Anti-hnRNP and other autoantibodies in systemic sclerosis with joint involvement.

Author information

1
Department of Biomedicine, Division of Rheumatology AOUC, Denothe Center, University of Florence, Florence, Italy.

Abstract

OBJECTIVES:

To investigate joint involvement in SSc and its relationship with autoantibody to the hnRNP and to anti-cyclic citrullinated peptide (anti-CCP).

METHODS:

Sera from 55 SSc patients were investigated. Joint involvement was determined by clinical, radiological and ultrasonographical evaluation. Anti-hnRNP proteins A1 and A2 (anti-hnRNP-A1/A2) antibodies were determined by immunoblotting. Anti-CCP, ACA, anti-topo I (ATA), Sm, U1-RNP, ribosomal RNP, Ro/SSA, La/SSB autoantibody and RF were determined.

RESULTS:

Six patients were positive for anti-hnRNP-A2 autoantibody and two were anti-A1 positive. Eight patients had joint erosions: seven of the eight patients positive for anti-hnRNP-A2 or A1 presented articular involvement (P < 0.04) and five of the eight erosive patients were positive for either of the two autoantibodies (P < 0.02). Of the four patients positive for anti-CCP, none had anti-hnRNP but three had erosive aspects. ATAs were found in 10 patients, six of which were also positive for anti-hnRNP (P < 0.05).
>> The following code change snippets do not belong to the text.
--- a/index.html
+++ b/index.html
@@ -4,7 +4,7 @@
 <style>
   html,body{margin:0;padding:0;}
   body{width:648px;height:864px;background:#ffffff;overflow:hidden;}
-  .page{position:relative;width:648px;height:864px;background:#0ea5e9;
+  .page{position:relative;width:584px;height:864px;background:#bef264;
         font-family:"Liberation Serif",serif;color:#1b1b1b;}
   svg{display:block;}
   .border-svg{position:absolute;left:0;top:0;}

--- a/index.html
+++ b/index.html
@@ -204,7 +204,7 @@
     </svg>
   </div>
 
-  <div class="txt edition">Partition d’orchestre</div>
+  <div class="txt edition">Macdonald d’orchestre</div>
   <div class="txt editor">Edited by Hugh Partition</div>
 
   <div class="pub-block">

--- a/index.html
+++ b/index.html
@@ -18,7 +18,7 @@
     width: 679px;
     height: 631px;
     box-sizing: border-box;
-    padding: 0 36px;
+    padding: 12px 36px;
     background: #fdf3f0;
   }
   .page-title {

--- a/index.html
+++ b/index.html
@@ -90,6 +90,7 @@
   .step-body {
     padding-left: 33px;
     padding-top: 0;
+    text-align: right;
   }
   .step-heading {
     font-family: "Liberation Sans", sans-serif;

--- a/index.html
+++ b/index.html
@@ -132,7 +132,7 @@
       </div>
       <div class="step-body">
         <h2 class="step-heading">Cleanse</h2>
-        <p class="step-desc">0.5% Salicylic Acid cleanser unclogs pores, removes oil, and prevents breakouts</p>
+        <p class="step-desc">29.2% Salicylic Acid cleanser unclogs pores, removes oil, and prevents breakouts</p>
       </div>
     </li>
RF was positive in 16 patients and in seven among those with articular involvement (P < 0.04). RF was significantly associated with anti-hnRNP in patients with erosive arthritis (P < 0.02), but not with the presence of anti-hnRNP alone. Epitope mapping of the three strongest anti-hnRNP-A2-positive sera recognized the same major epitope as patients with RA. SSc patients have higher incidence of erosions and anti-hnRNP-A2/A1 positivity. RF test and anti-hnRNP had a statistically significant diagnostic value for articular involvement.

CONCLUSIONS:

These parameters might suggest that autoantibody to both hnRNP antigens might become a non-specific but useful marker for joint involvement in SSc patients and identify SSc patients prone to develop joint damage.

PMID:
19483090
DOI:
10.1093/rheumatology/kep138
[Indexed for MEDLINE]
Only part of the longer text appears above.